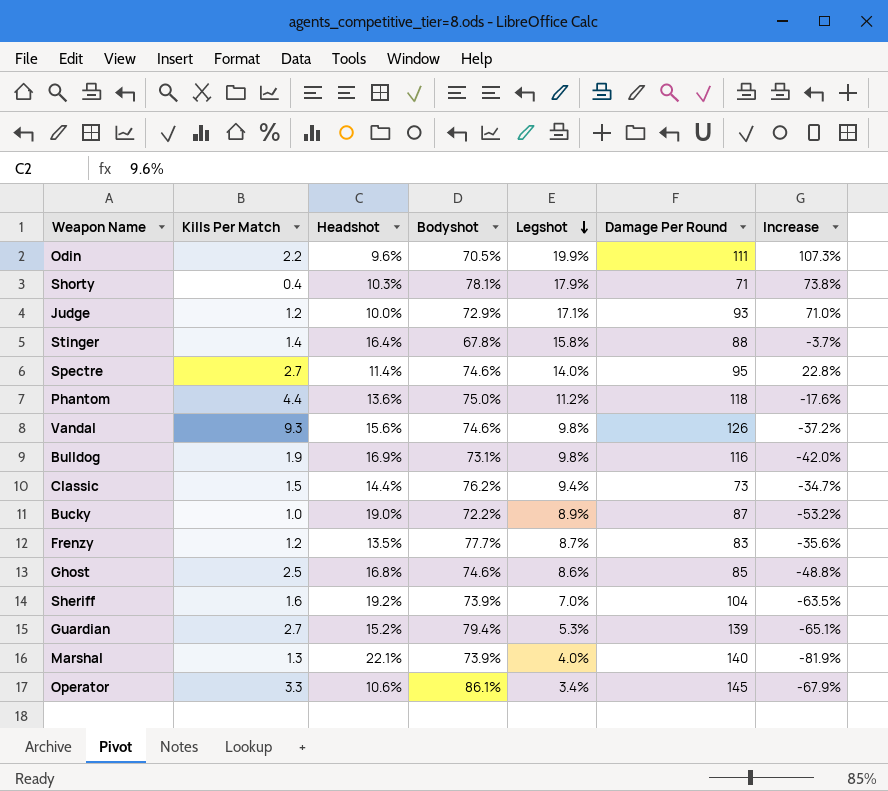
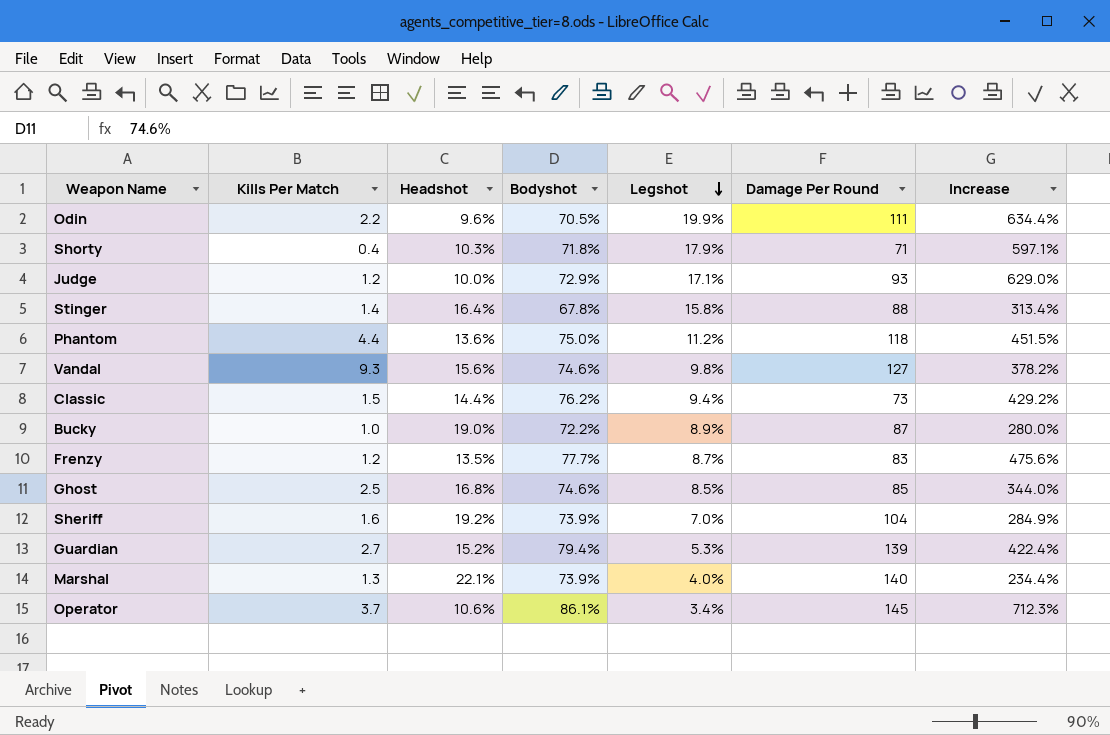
column Increase | formula: ([Legshot] - [Headshot]) / [Headshot] -> ([Bodyshot] - [Headshot]) / [Headshot]
row Spectre: 2.7 | 11.4% | 74.6% | 14.0% | 95 | 22.8% -> none
row Bulldog: 1.9 | 16.9% | 73.1% | 9.8% | 116 | -42.0% -> none
Shorty | Bodyshot: 78.1% -> 71.8%
Vandal | Damage Per Round: 126 -> 127
Ghost | Legshot: 8.6% -> 8.5%
Operator | Kills Per Match: 3.3 -> 3.7

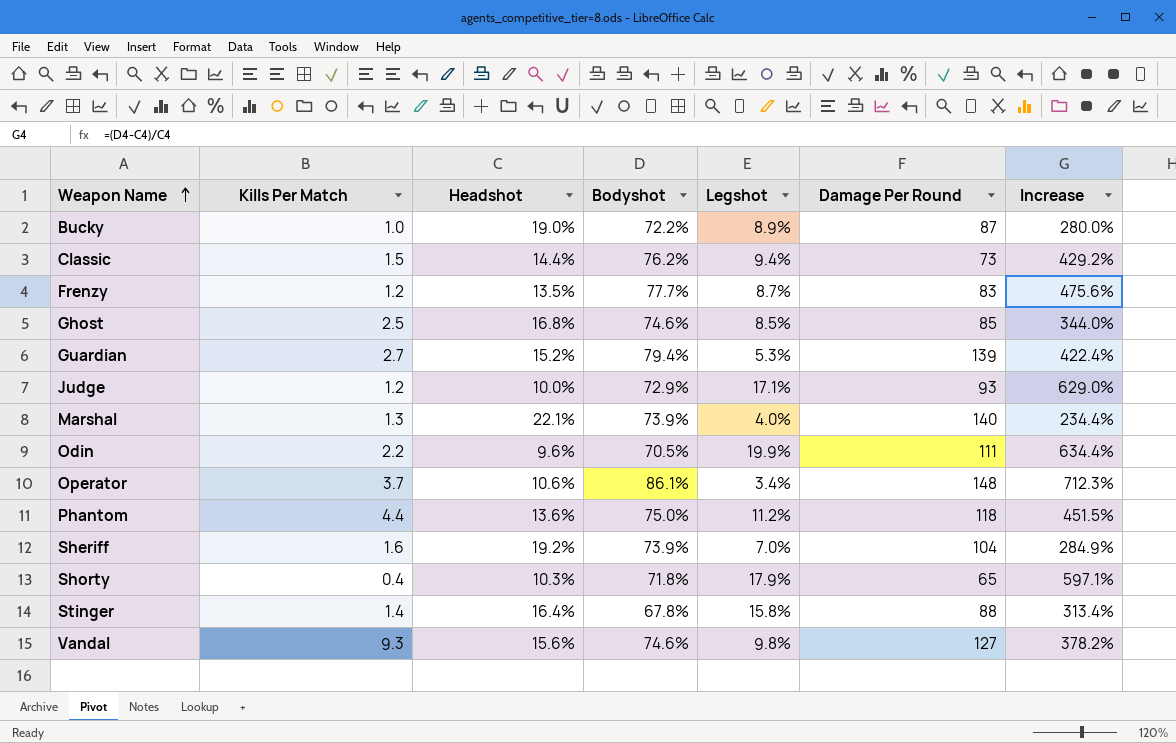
row order: Legshot descending -> Weapon Name ascending
Operator | Damage Per Round: 145 -> 148
Shorty | Damage Per Round: 71 -> 65

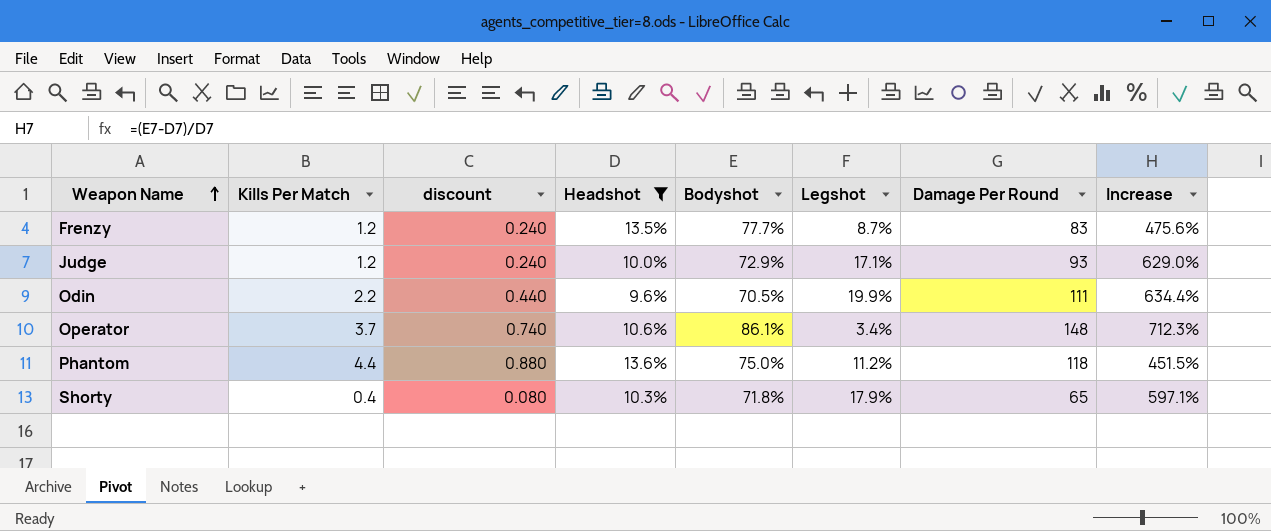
filter: none -> Headshot <= 13.6%
column discount | formula: none -> [Kills Per Match] * 0.2

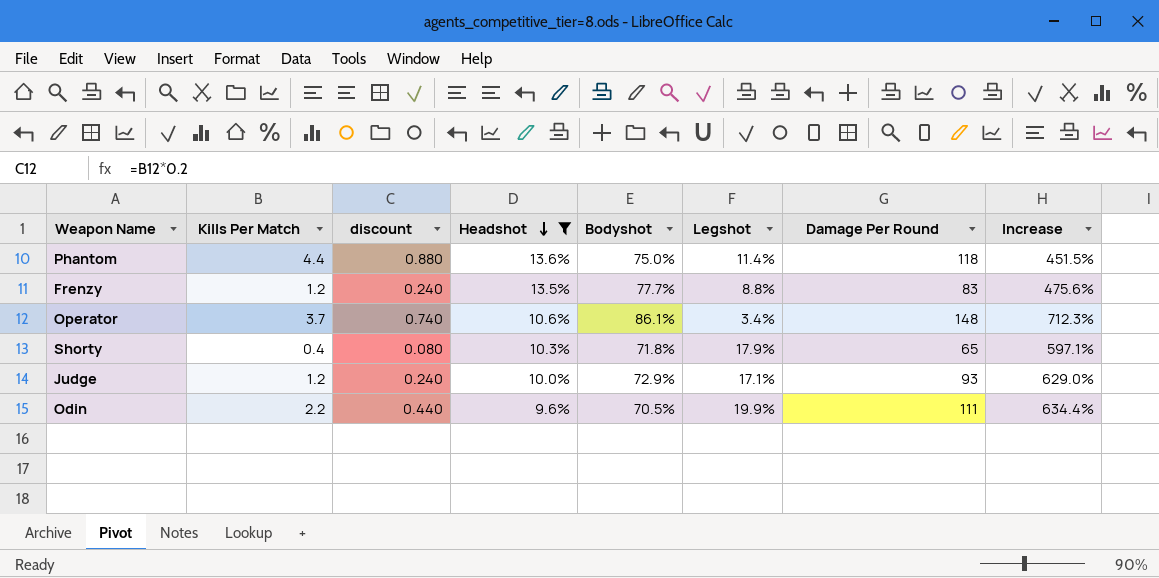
row order: Weapon Name ascending -> Headshot descending
Phantom | Legshot: 11.2% -> 11.4%
Frenzy | Legshot: 8.7% -> 8.8%

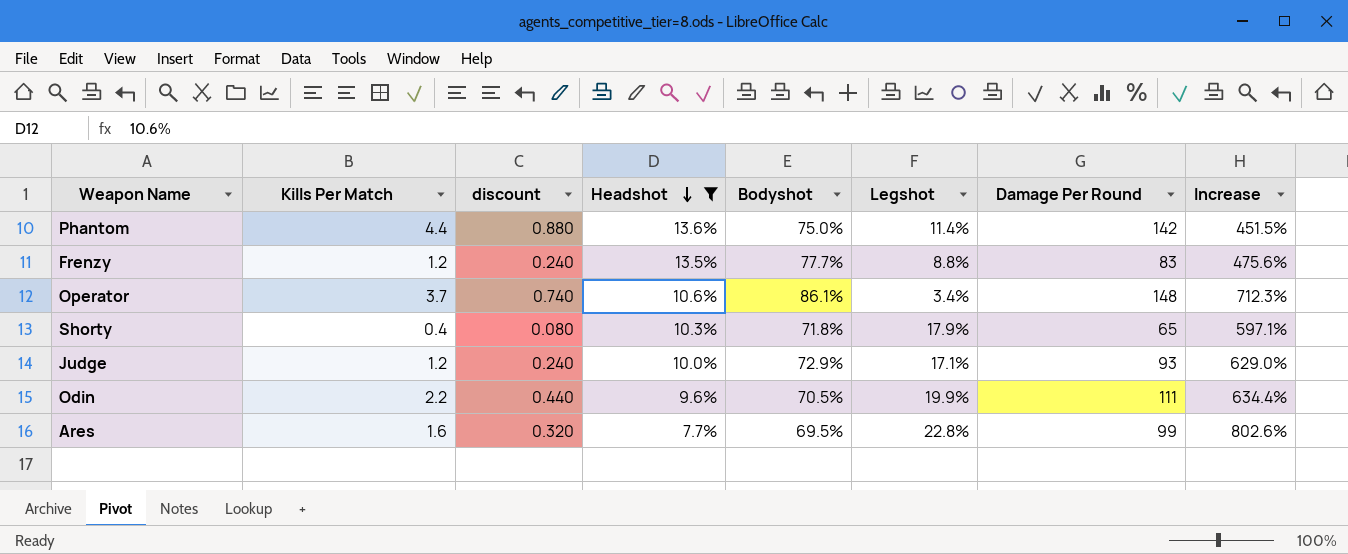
Phantom | Damage Per Round: 118 -> 142
row Ares: none -> 1.6 | 0.320 | 7.7% | 69.5% | 22.8% | 99 | 802.6%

* * * *

**What the task requires:** From the line with "Shorty | Damage Per Round: 71 -> 65" through the end of the listing, write out every line exactly, leaving out the pictures.

**Answer to this task:**
Shorty | Damage Per Round: 71 -> 65

filter: none -> Headshot <= 13.6%
column discount | formula: none -> [Kills Per Match] * 0.2

row order: Weapon Name ascending -> Headshot descending
Phantom | Legshot: 11.2% -> 11.4%
Frenzy | Legshot: 8.7% -> 8.8%

Phantom | Damage Per Round: 118 -> 142
row Ares: none -> 1.6 | 0.320 | 7.7% | 69.5% | 22.8% | 99 | 802.6%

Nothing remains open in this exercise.